### [Task]
In the copy you make, keep each entry exactly as it is and leave out all images.

### [Dataset entries]
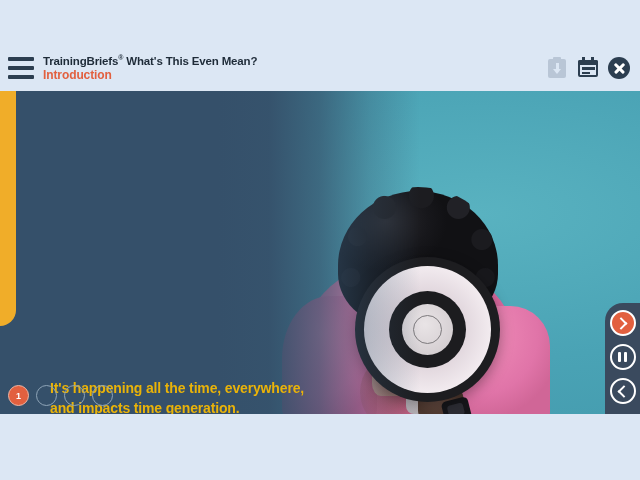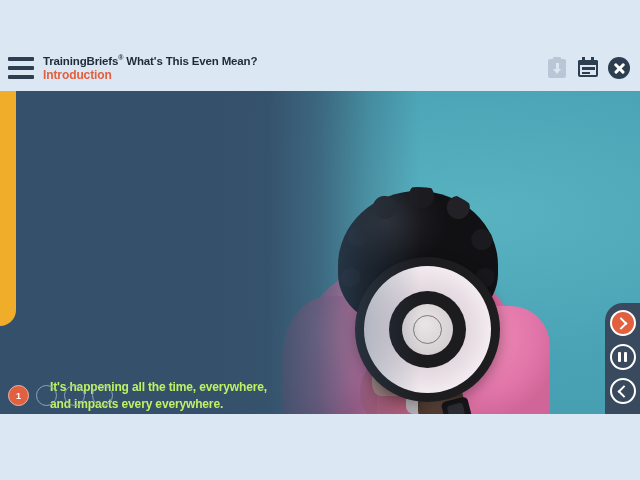--- a/index.html
+++ b/index.html
@@ -386,22 +386,22 @@
     background: #f0ad29;
     border-radius: 0 0 16px 16px;
   }
 
   
   #slide-caption {
     position: absolute;
     left: 50px;
     top: 288px;
     width: 290px;
-    color: #bef264;
-    font-size: 12px;
+    color: #eab308;
+    font-size: 14px;
     font-weight: bold;
     line-height: 1.42;
     letter-spacing: -0.15px;
   }
 
   
   #pagination {
     position: absolute;
     left: 8px;
     bottom: 8px;
@@ -542,21 +542,21 @@
       <div class="megaphone-hub-ring"></div>
     </div>
   </div>
 
   <div id="slide-overlay"></div>
 
   <div id="accent-bar"></div>
 
   <div id="slide-caption">
     <div>It's happening all the time, everywhere,</div>
-    <div>and impacts every everywhere.</div>
+    <div>and impacts time generation.</div>
   </div>
 
   <div id="pagination">
     <div class="page-dot active">1</div>
     <div class="page-dot"></div>
     <div class="page-dot"></div>
     <div class="page-dot"></div>
   </div>
 
   <div id="control-rail">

### [Answer to this problem]
--- a/index.html
+++ b/index.html
@@ -386,22 +386,22 @@
     background: #f0ad29;
     border-radius: 0 0 16px 16px;
   }
 
   
   #slide-caption {
     position: absolute;
     left: 50px;
     top: 288px;
     width: 290px;
-    color: #bef264;
-    font-size: 12px;
+    color: #eab308;
+    font-size: 14px;
     font-weight: bold;
     line-height: 1.42;
     letter-spacing: -0.15px;
   }
 
   
   #pagination {
     position: absolute;
     left: 8px;
     bottom: 8px;
@@ -542,21 +542,21 @@
       <div class="megaphone-hub-ring"></div>
     </div>
   </div>
 
   <div id="slide-overlay"></div>
 
   <div id="accent-bar"></div>
 
   <div id="slide-caption">
     <div>It's happening all the time, everywhere,</div>
-    <div>and impacts every everywhere.</div>
+    <div>and impacts time generation.</div>
   </div>
 
   <div id="pagination">
     <div class="page-dot active">1</div>
     <div class="page-dot"></div>
     <div class="page-dot"></div>
     <div class="page-dot"></div>
   </div>
 
   <div id="control-rail">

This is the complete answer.